From: Gerd Stolpmann <Gerd.Stolpmann@darmstadt.netsurf.de>
Subject: Re: localization, internationalization and Caml
Date: Fri, 15 Oct 1999 22:28:44 +0200
I agree that Unicode or even ISO-10646 support would be a nice thing. I
also agree that for many users (including myself) the Latin-1 character set
suffices. Luckily, both character sets are strongly related: The first 256
character positions of Unicode (which is the 16-bit subset of ISO-10646) are
exactly the same as in Latin1.
UTF-8 is a special encoding of the bigger character sets. Every 16- or 31-bit
character is represented by one to six bytes; the higher the character code the
more bytes are needed. This encoding is mainly interesting for I/O, and not for
internal processing, because it is impossible to access the characters of a
string by their position. Internally, you must represent the characters as 16-
or 32-bit numbers (this is called UCS-2 and -4, respectively), even if memory is
wasted (this is the price for the enhanced possibilities). UTF-8 is thought for
compatibility, because the following holds:
- Every ASCII character (i.e. with codes 0 to 127) is represented as before,
and every non-ASCII character is represented by a byte sequence where the
eighth bit is set.
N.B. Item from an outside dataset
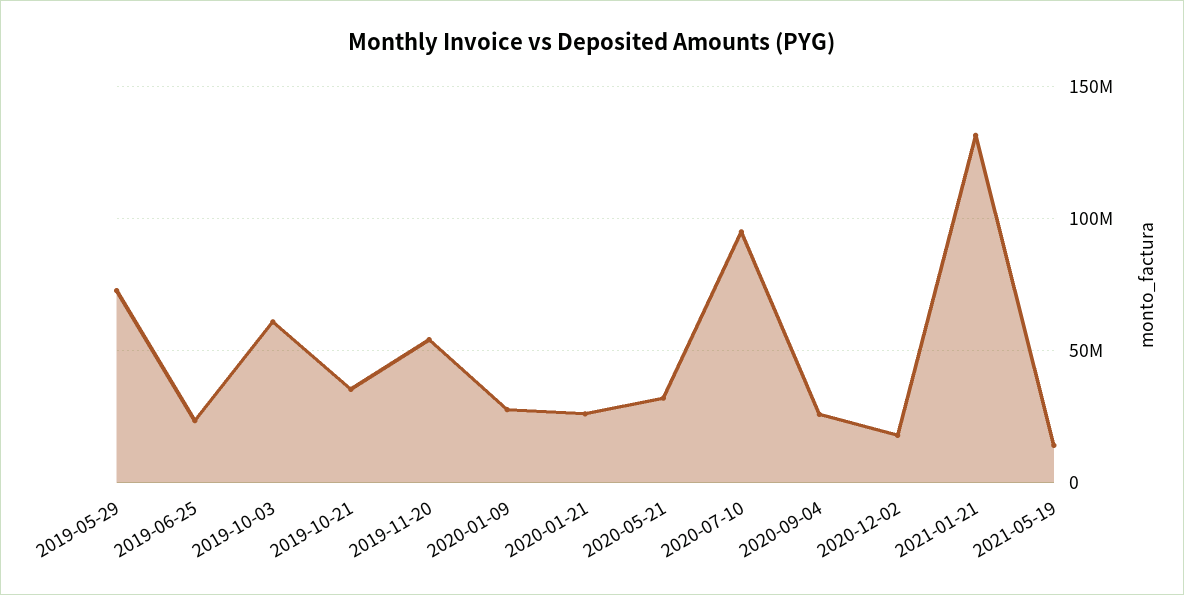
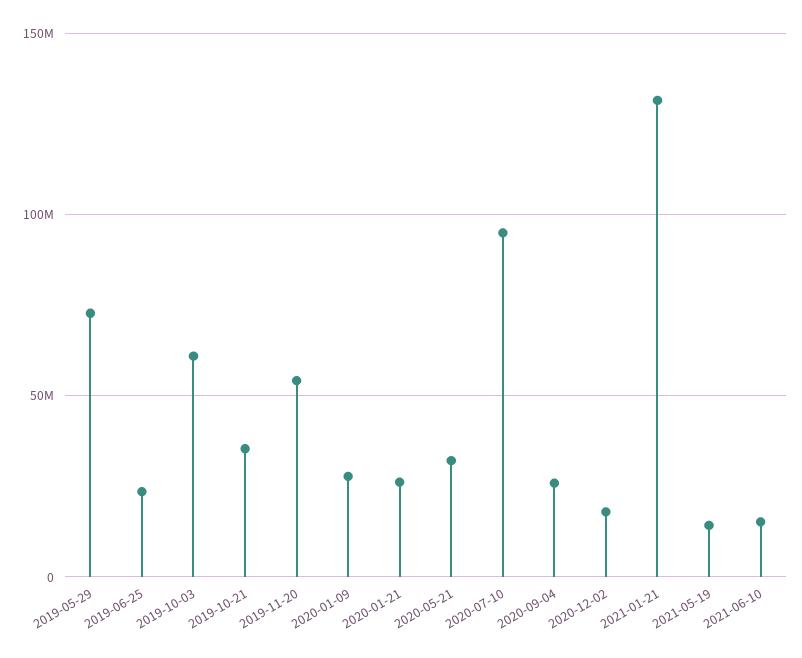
2021-06-10: none -> 15000000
Old, non-UTF-aware programs can at least interpret the
(Note that there is a variant of UTF-8 which encodes the 0 character
differently - by two characters.)
- If you sort UTF-8 strings alphabetically (more precisely, using
the byte values of the encoding as criterion) you get the same result as if
you sorted the strings alphabetically by their character codes.
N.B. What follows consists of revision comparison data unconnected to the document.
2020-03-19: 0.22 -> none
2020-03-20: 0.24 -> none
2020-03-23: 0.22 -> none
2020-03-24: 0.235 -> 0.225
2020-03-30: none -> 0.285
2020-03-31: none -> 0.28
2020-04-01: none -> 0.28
This means that we need at least three types of strings: Latin1 strings for
compatibility, UCS-2 or -4 strings for internal processing, and UTF-8 strings
for I/O. For simplicity, I suggest to represent both Latin1 and UTF-8 strings by
the same language type "string", and to provide "wchar" and "wstring" for the
extended character set.
Of course, the current "string" data type is mainly an implementation of byte
sequences, which is independent of the underlying interpretation. Only the
following functions seem to introduce a character set:
- The String.uppercase and .lowercase functions
- The channels if opened in text mode (because they specially recognize the
line endings if needed for the operating system, and newline characters are
part of the character set)
The best solution would be to have internationalized versions of these
functions (and of perhaps some more functions) which still operate on the
"string" type but allow the user to select the encoding and the locale.
This means we would have something like
type encoding = UTF8 | Latin1 | ...
type locale = ...
val String.i18n_uppercase : encoding -> locale -> string -> string
val String.i18n_lowercase : encoding -> locale -> string -> string
val String.recode : encoding -> encoding -> string -> string
(* changes the encoding if possible *)
For "wstring" it is simpler:
val Wstring.uppercase : string -> string
val Wstring.i18n_uppercase : locale -> string -> string
New opening mode for channels:
Text of encoding
This encoding specifies the encoding of the file. It must be possible to change
this later (e.g. to process XML's "encoding" declaration).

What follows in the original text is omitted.